Yeah, but phi is the root of a *monic* polynomial. Matt meant to say it is an algebraic integer which is not an integer.

5. Oct 4, 2007

### ramsey2879

How about

$$\frac{F_{2n}}{F_{2n-1}} < Phi < \frac{F_{2n+1}}{F_{2n}}$$

If you assume $$phi = a/b$$ then the above inequality conflicts with that.

Last edited: Oct 4, 2007
6. Oct 5, 2007

### CRGreathouse

Nice proof, ramsey2879.

7. Oct 6, 2007

### dodo

I don't get it. There has to be a gazillion rationals between those two fractions, no matter how big n is or how close to the limit you are.

8. Oct 6, 2007

### matt grime

Not a gazillion, Dodo. Infinitely many in fact.

9. Oct 6, 2007

### ramsey2879

your right
But $$phi^{n} = F_{n-1} + F_{n}phi$$

Then

$$1+phi = phi^2$$

so we have phi is a root of x^2- x -1 but the discriminate is $$\sqrt{5}$$ so phi is irrational.

10. Dec 13, 2007

### al-mahed

supose sqrt(5) = p/q in lowest terms ==> p,q integer such that gcd(p,q)=1 ==>

==> 5 = p^2/q^2 ==> 5q^2 = p^2

if gcd(5,p) $$\neq$$ 1 ==> q^2 = 5x^2 ==> q = sqrt(5)x ==> contradiction

if gcd(5,q) $$\neq$$ 1 ==> 125y^2 = p^2 ==> 25y = p ==> gcd(5,p) $$\neq$$ 1 ==> contradiction

** the two contradictions shows up because gcd(p,q)=1

so gcd(5,p) = gcd(5,q) = 1 ==> gcd(p,q) $$\neq$$ 1 ==> contradiction

sqrt(5) is irrational

11. Dec 13, 2007

### al-mahed

could someone prove that irrational OP integer = irrational, OP = operations +, -, / and *

12. Dec 13, 2007

### CRGreathouse

Let z be an integer, n be a positive integer, and x be an irrational number.

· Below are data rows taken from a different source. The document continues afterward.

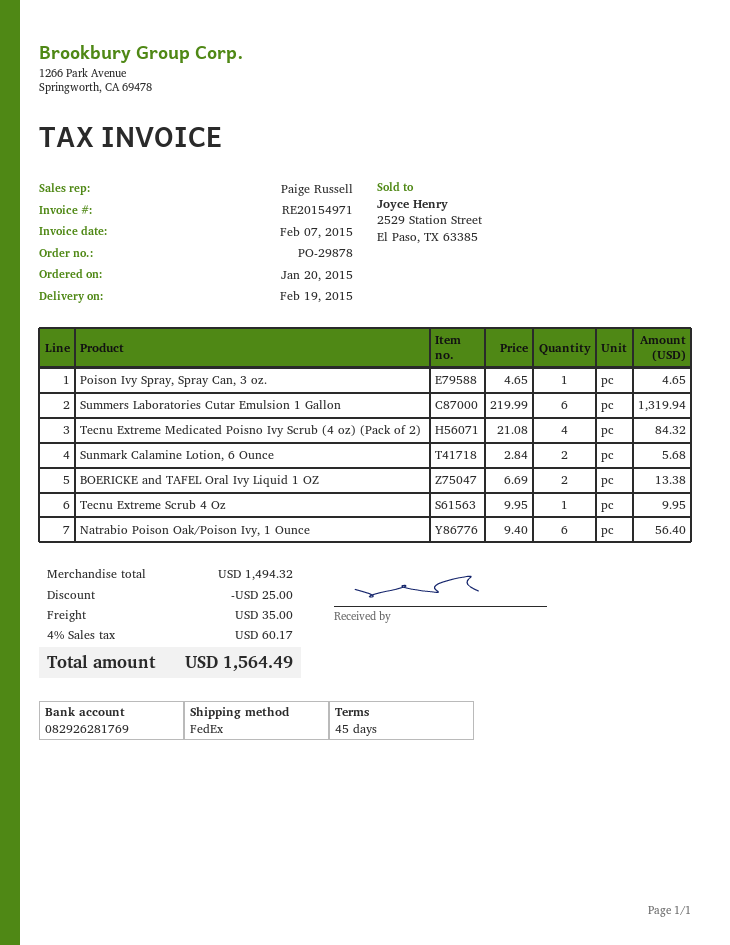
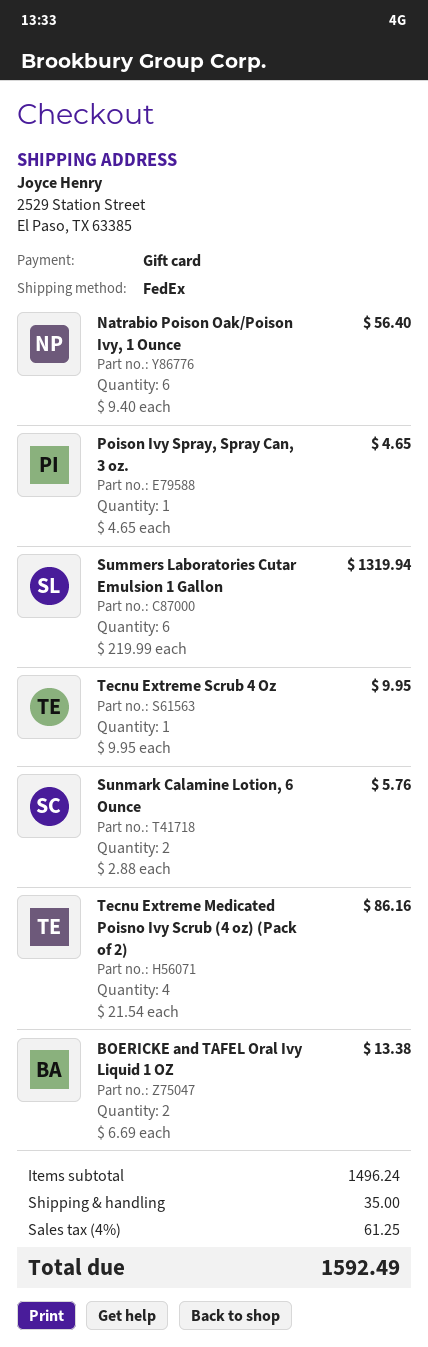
Tecnu Extreme Medicated Poisno Ivy Scrub (4 oz) (Pack of 2): 4 x 21.08 = 84.32 -> 4 x 21.54 = 86.16
Sunmark Calamine Lotion, 6 Ounce: 2 x 2.84 = 5.68 -> 2 x 2.88 = 5.76
subtotal: 1494.32 -> 1496.24
discount: 25.00 -> none
tax: 4% = 60.17 -> 4% = 61.25
total: 1564.49 -> 1592.49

x + z is irrational (else a/b - z = (a-bz)/b which is rational)

x - z is irrational by the above.

x * n is irrational (else a/b / n = a/(bn) which is rational)

x / n is irrational (else a/b * n = (an)/b which is rational)

x * 0 is rational

x / 0 is undefined

13. Dec 13, 2007

### HallsofIvy

Staff Emeritus
Those are "two fractions". Those are two sequences of fraction. Phi is between every pair of corresponding numbers in those sequences.

14. Dec 13, 2007

### Gib Z

That seems to be the most common definition for phi.

15. Dec 13, 2007

### CRGreathouse

How about the continued fraction form for phi?

16. Dec 17, 2007

### al-mahed

Thank you, really very simple.

Another simple proof: proves that if the nth-root of a positive whole number will not be a positive whole number**, also will not be a rational number.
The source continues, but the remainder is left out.